子供の頃からゲームが大好きだったのですが、もともとはゲーム会社に就職するつもりはありませんでした。
映画『インディジョーンズ』に憧れて、世界をまたにかけて遺跡を発掘する冒険者になりたくて、考古学者を目指して勉強していました。
転機は、大学3年生のとき。スーパーファミコンで発売された『ファイナルファンタジーV』との出会いでした。夢中になって遊んでいる中で「これって、どうやって作ったんだろう?」「自分なら、こういうアイデアを盛り込みたい」とか、生まれて初めてゲームを作るということを意識したんですね。その日のうちに「ゲームを生涯の仕事にするぞ!」と180度方針転換し、大学教授を目指して勉強していたのをやめて、ゲーム業界1本に絞って、就職活動をはじめました。
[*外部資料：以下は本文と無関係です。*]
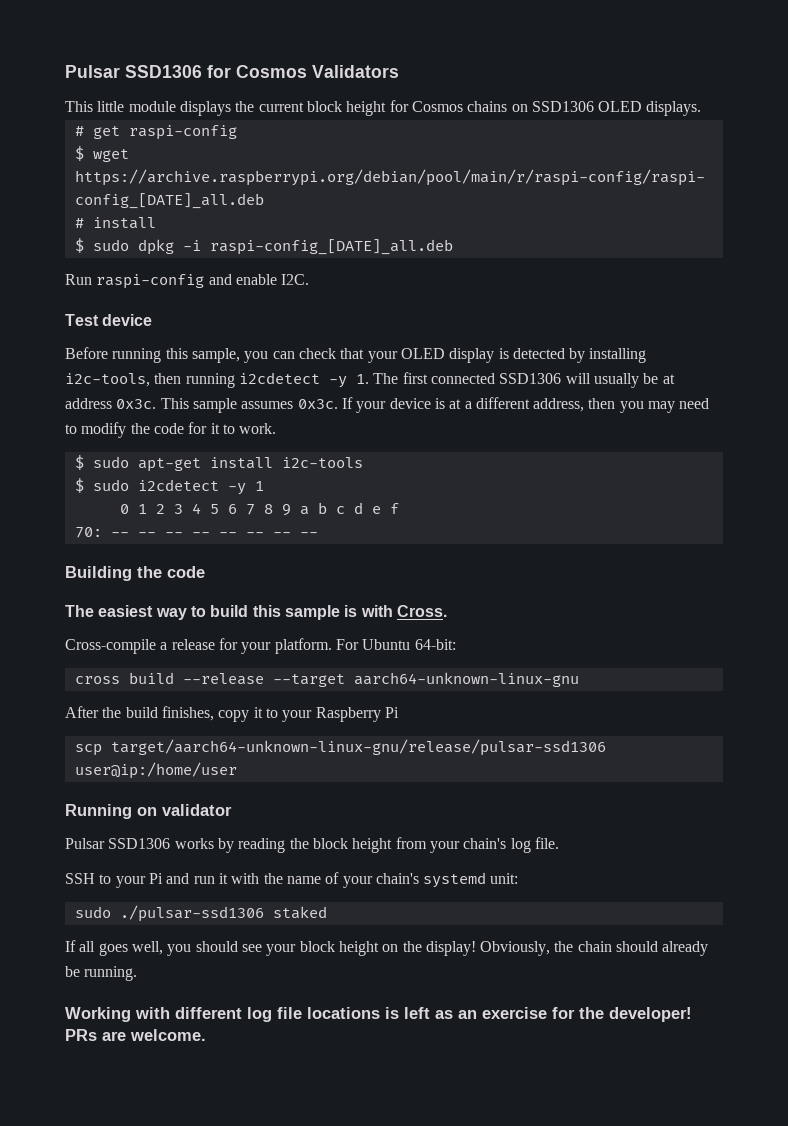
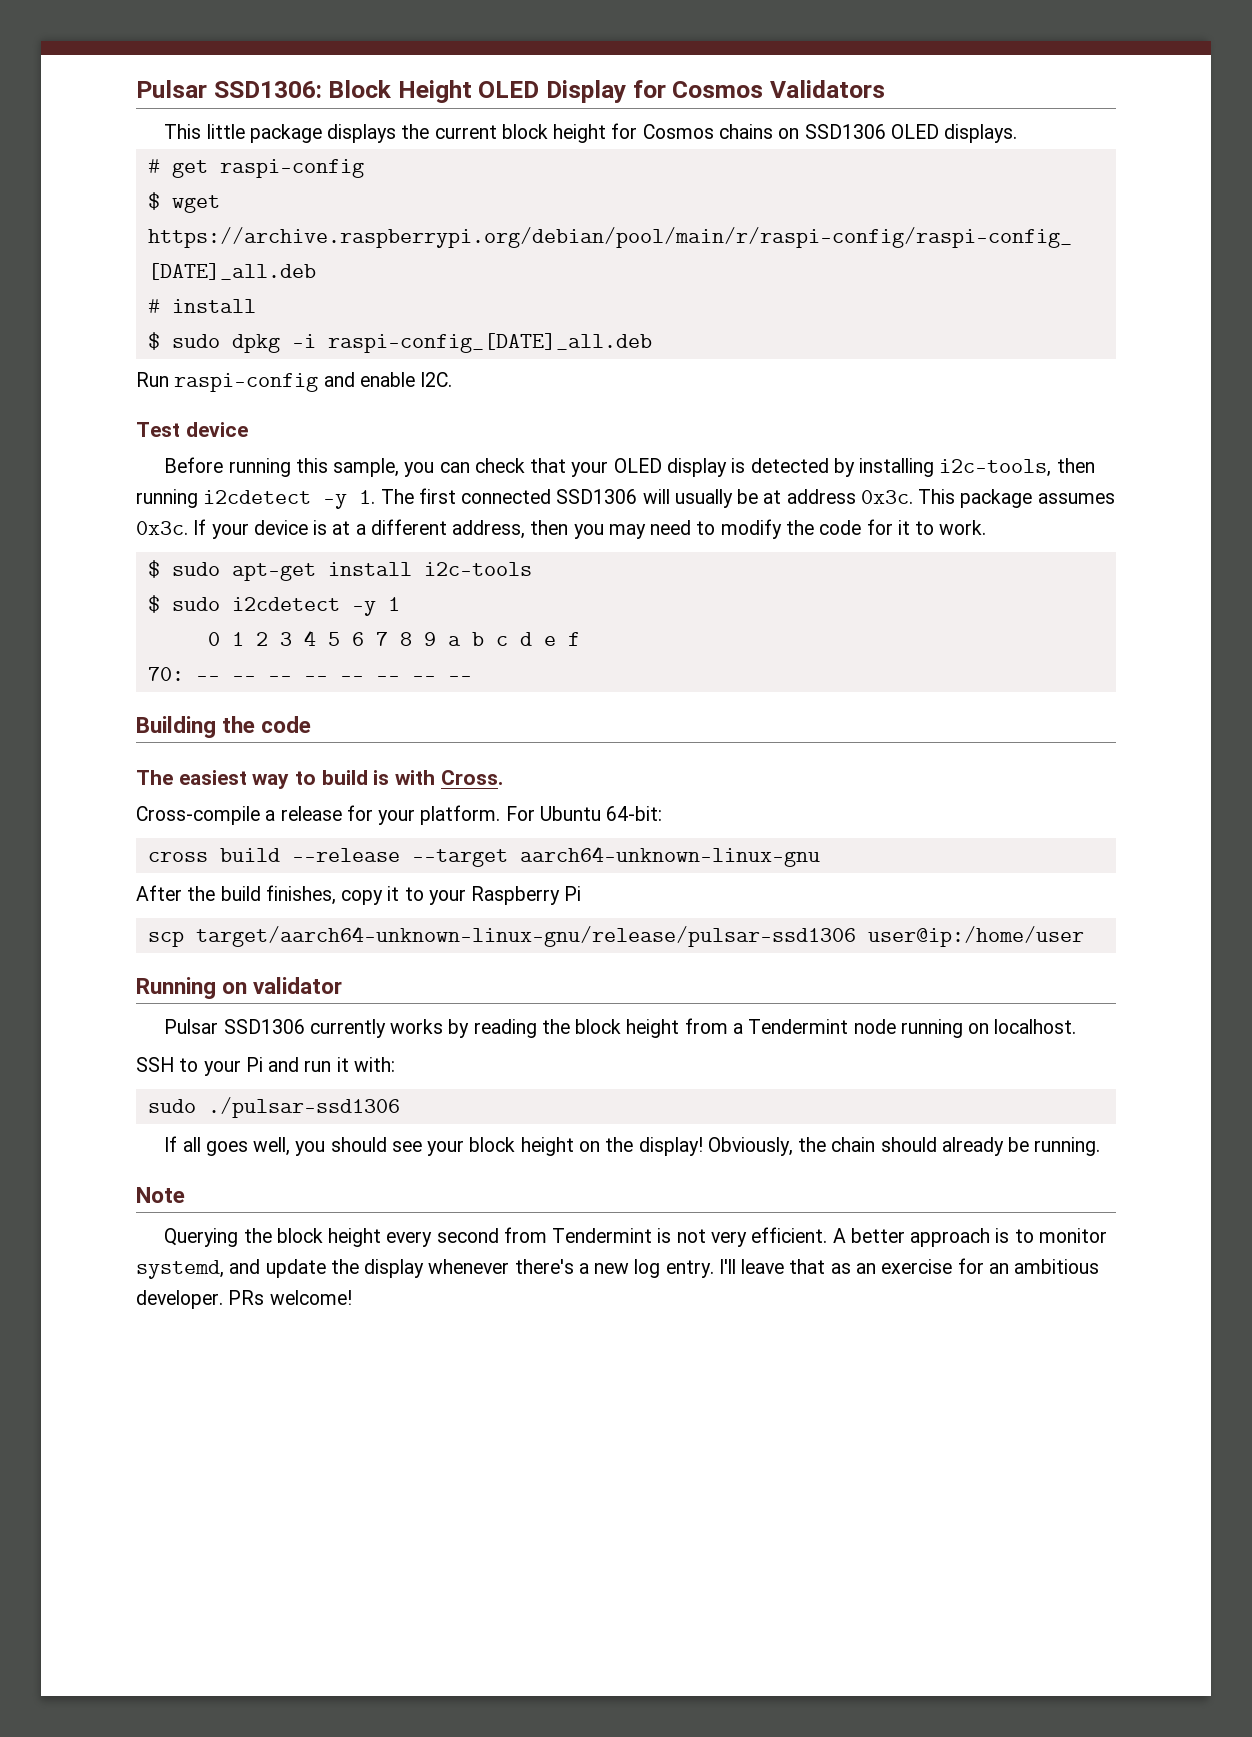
[65,65,202,78] Pulsar SSD1306 -> [136,80,627,103] Pulsar SSD1306: Block Height OLED Display
[128,101,176,112] module -> [249,124,322,143] package
[192,398,237,413] sample -> [960,489,1033,508] package
[252,605,340,620] this sample -> (368, 777) none
(171, 843) none -> [309,1019,386,1038] currently
[429,837,559,853] your chain's log file. -> [732,1019,1077,1038] a Tendermint node running on localhost.
[231,872,519,888] with the name of your chain's systemd unit: -> [353,1057,395,1072] with:
[272,906,327,919] staked -> (400, 1107) none
[65,1007,692,1022] [65,1029,206,1041] Working with different log file locations is left as an exercise for the developer! PRs are welcome. -> [136,1187,185,1203] [164,1227,1107,1247] [136,1258,1100,1279] [136,1290,352,1309] Note // Querying the block height every second from Tendermint is not very efficient. A better approach is to monitor systemd, and update the display whenever there's a new log entry. I'll leave that as an exercise for an ambitious developer. PRs welcome!

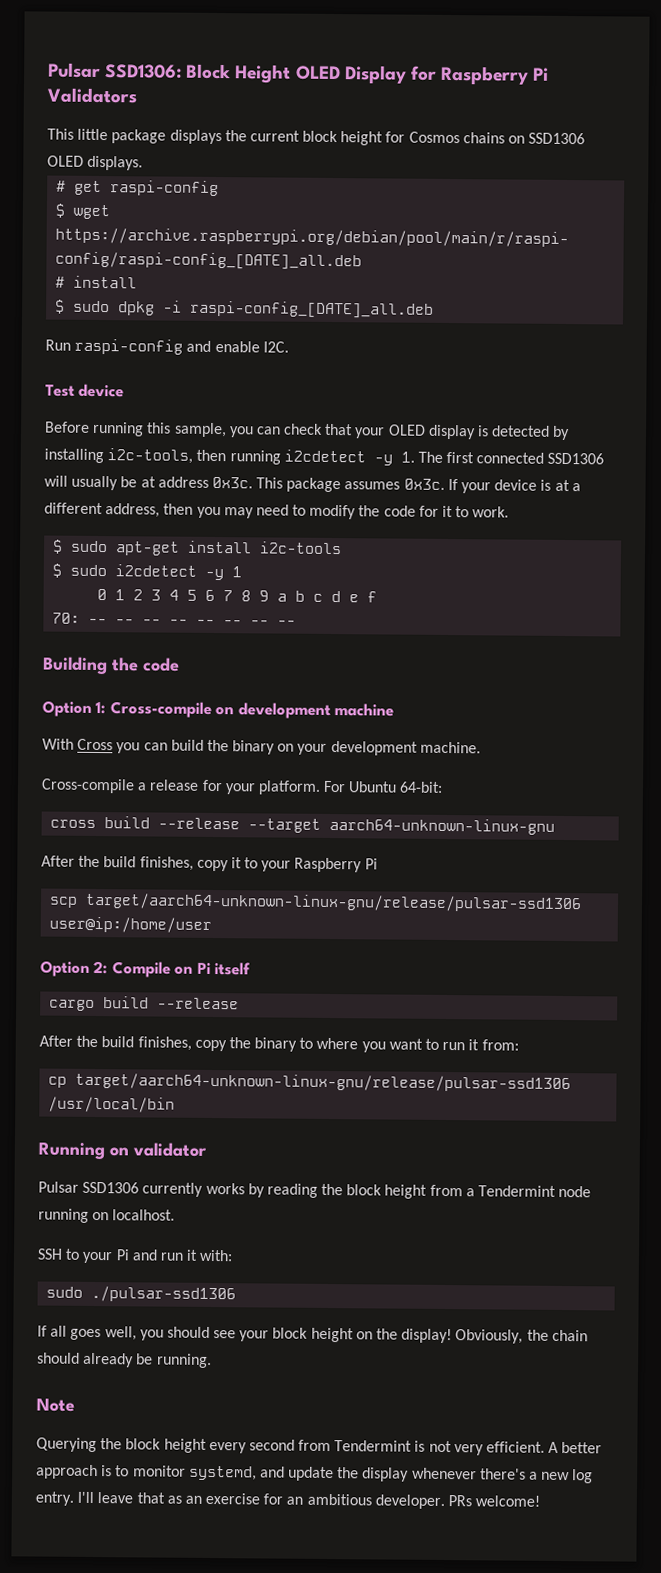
[672,81,764,98] Cosmos -> [440,65,550,85] Raspberry Pi
[136,770,503,789] The easiest way to build is with Cross. -> [42,700,395,719] [42,738,481,756] Option 1: Cross-compile on development machine // With Cross you can build the binary on your development machine.
(1084, 936) none -> [40,960,252,978] [49,996,240,1011] [39,1035,519,1053] [48,1072,572,1093] [48,1096,176,1113] // Option 2: Compile on Pi itself // cargo build --release // After the build finishes, copy the binary to where you want to run it from: // cp target/aarch64-unknown-linux-gnu/release/pulsar-ssd1306 /usr/local/bin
とはいえ、就職氷河期といわれる時代に入っていまし、特に技術を持っているわけでもなかったので、当時50社ぐらいに資料請求し応募もしましたが、なかなか内定はもらえません。そんなとき、たまたま『ファミ通』を読んでいたら、『鬼退治』という初代プレイステーションのゲームの広告が出ていたんですね。「なんじゃこりゃ?」と思って、社名を見てみると日本一ソフトウェアと書いてあって、また「なんじゃこりゃ?」。でも、当時はどこでもいいからゲーム業界に入りたかったので、とにかく応募をしてみたら、面接の案内が来て、現在の会長の北角に面接してもらいました。
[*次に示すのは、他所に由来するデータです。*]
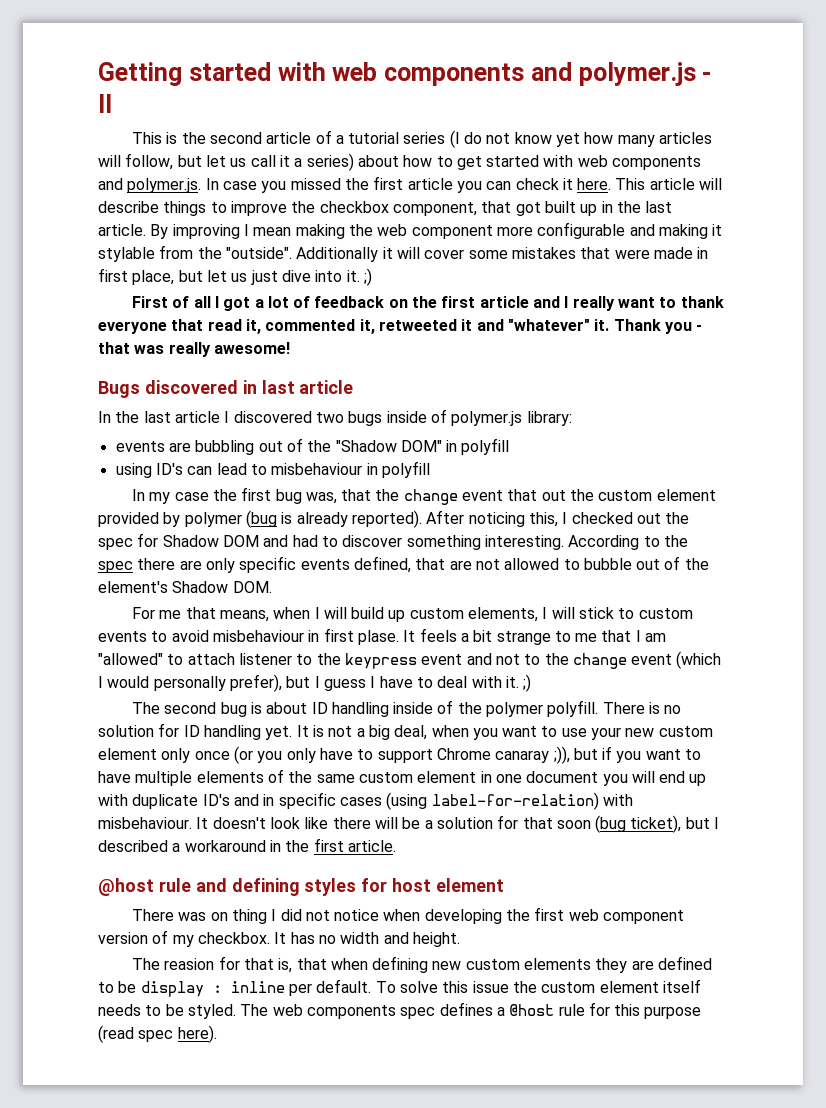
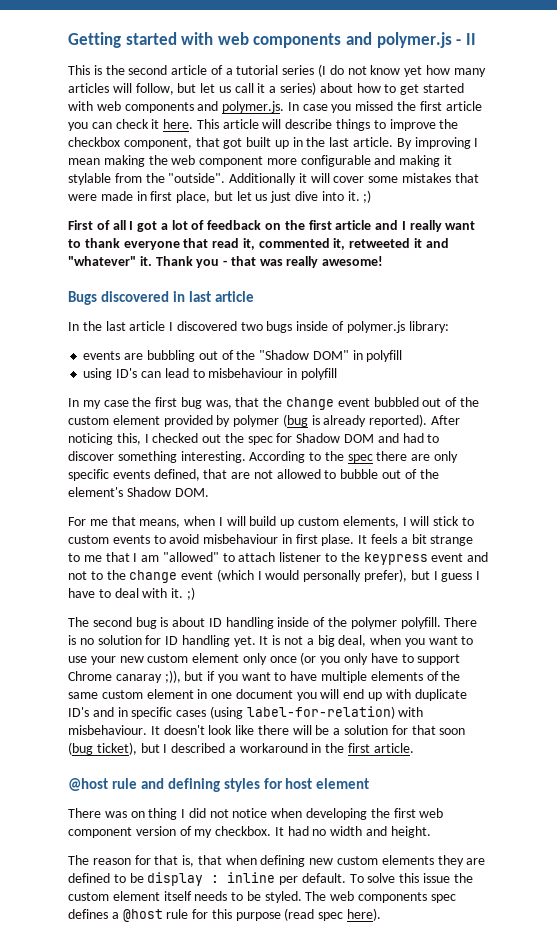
[507,489,566,501] that out -> [373,397,458,407] bubbled out of
[290,932,315,944] has -> [287,826,309,836] had
[164,958,215,970] reasion -> [92,858,131,865] reason

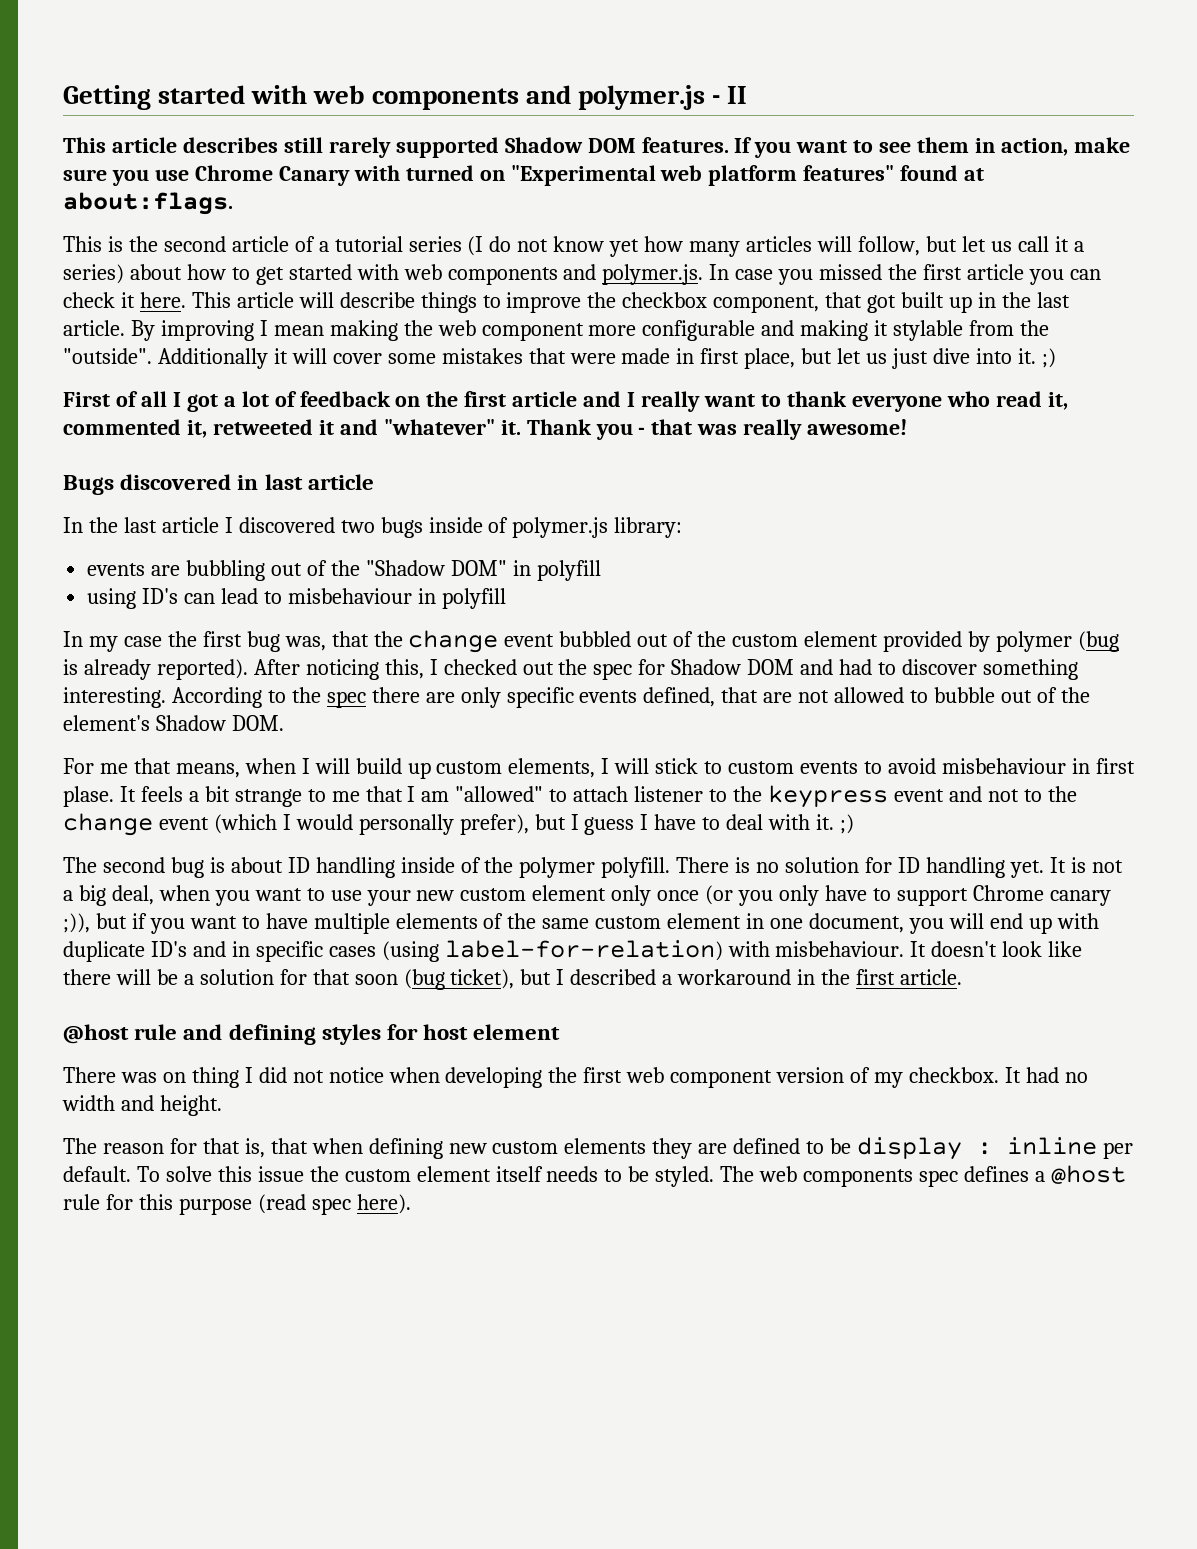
(476, 39) none -> [63,137,1130,158] [63,165,985,186] [63,192,233,215] // This article describes still rarely supported Shadow DOM features. If you want to see them in action, make sure you use Chrome Canary with turned on "Experimental web platform features" found at about:flags.
[183,238,209,248] that -> [946,391,990,407] who
[115,674,162,683] canaray -> [1049,890,1111,906] canary
[235,689,293,699] document -> [809,913,905,933] document,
面接では「日本一ソフトウェアを日本一にしてみせます!!」と言ったら、内定をもらえました。(※この手はもう通用しないと思いますので、あしらからず)
創業間もない頃で10人前後の小さな会社でしたが、小さいからこそ、大手よりもチャンスが多いと思い、縁もゆかりもなかった岐阜県での就職を決意しました。
一応、社長やっています。
うーん、なかなか難しい質問ですね。
会社が潰れるかもというときに『マール王国の人形姫』を発売して何とか生き残れたとき。はじめて電撃プレイステーションで表紙をもらえたとき。秋葉原で自分が開発に関わったゲームの発売日に行列が出来ているのを見たとき。『魔界戦記ディスガイア』が10万本以上売れて今までお世話になった方たちに「よかったね」と言っていただけたとき。ギネスを獲得したとき。
いろいろありますが、一番となると難しいですね。
私個人の最終目標は自社のゲームを通じて、アカデミー賞を受賞すること、ノーベル平和賞を受賞することなので、それが達成できたときに一番嬉しいになると思います。
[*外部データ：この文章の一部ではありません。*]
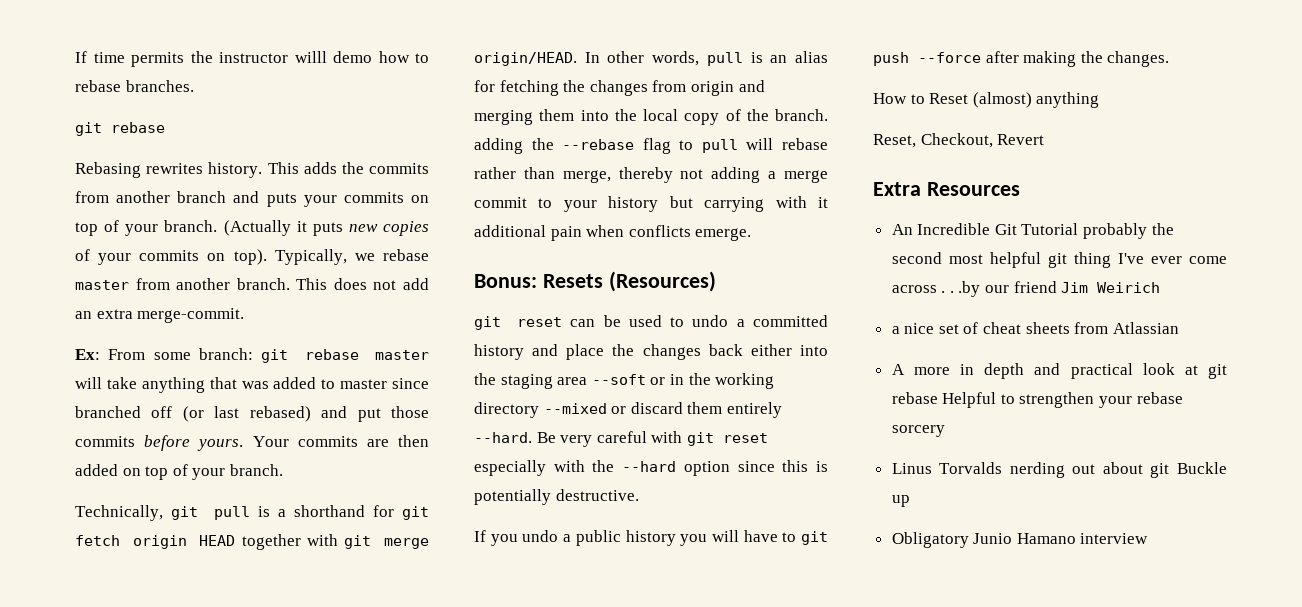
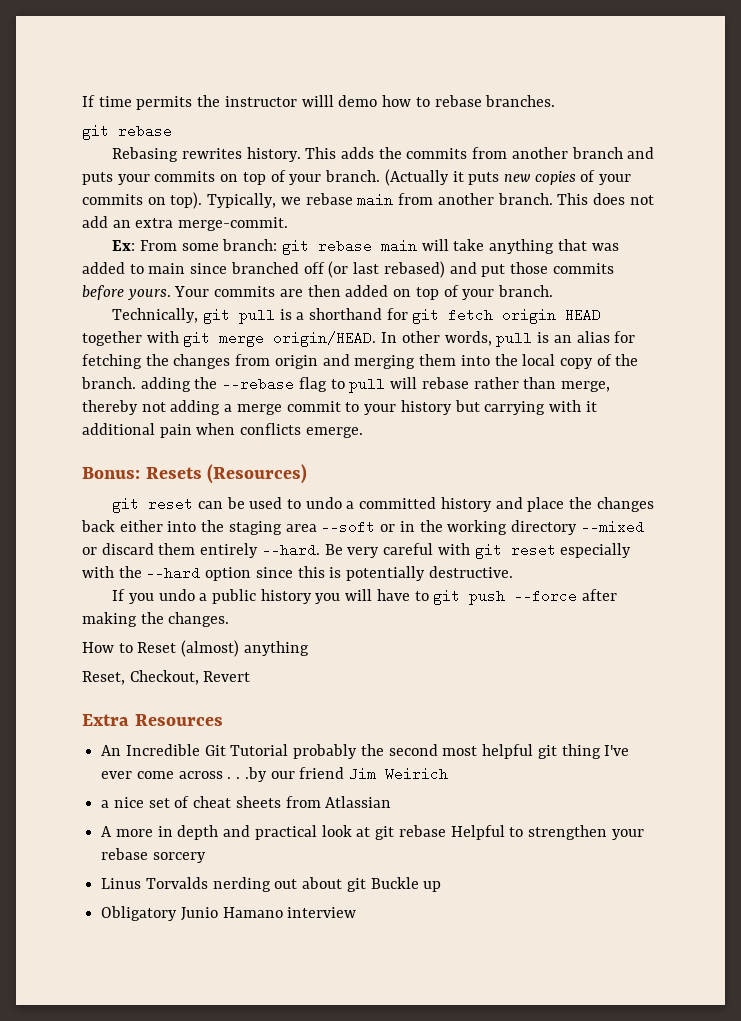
[75,280,129,290] master -> [357,193,394,207] main
[375,350,429,360] master -> [381,239,418,253] main
[340,379,388,389] master -> [148,263,186,274] main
無理して自分を作ったり演じる必要はありません。無理をすると、面接で緊張して結局自分を出し切れずに失敗しやすいですし、うまく入社したとしても演じた自分を維持しなくてはならないので、しんどいです。自信を持って、今まで培ってきた自分を見せるのが一番良いと思います。もし、それで入社できなかったとしても、たまたま相性が良くなかったのか、ご縁がなかっただけで、自分を否定する必要はありません。もっと自分に合った会社を見つけるチャンスだと思えばいいと思います。
学生さんに「学生時代に何をすればいいですか?」とよく聞かれますが、いつも「学生のうちにしか出来ないことを、できるだけたくさんしてください」と答えています。学業も大事ですが、部活やサークル活動、友達と徹夜で遊んだり、日本一周旅行したり……と、就職したら時間が無くて、なかなかできないことを、たくさんやっておくといいです。それが自分だけの経験や自信にもつながります。
あとは、“就職がゴールじゃない”ということですね。就職はスタートです。どこの会社に入って、何をするのか、成し遂げるのか?自分の将来の夢や目標を学生時代のうちに、しっかりと描いておくと、就職してから「あれ? 何のために働いているんだっけ?」と迷ったり悩んだりせずに済みます。これ、かなり大事です。
これからの就職活動が皆さんの夢や目標の実現につながることを願っています。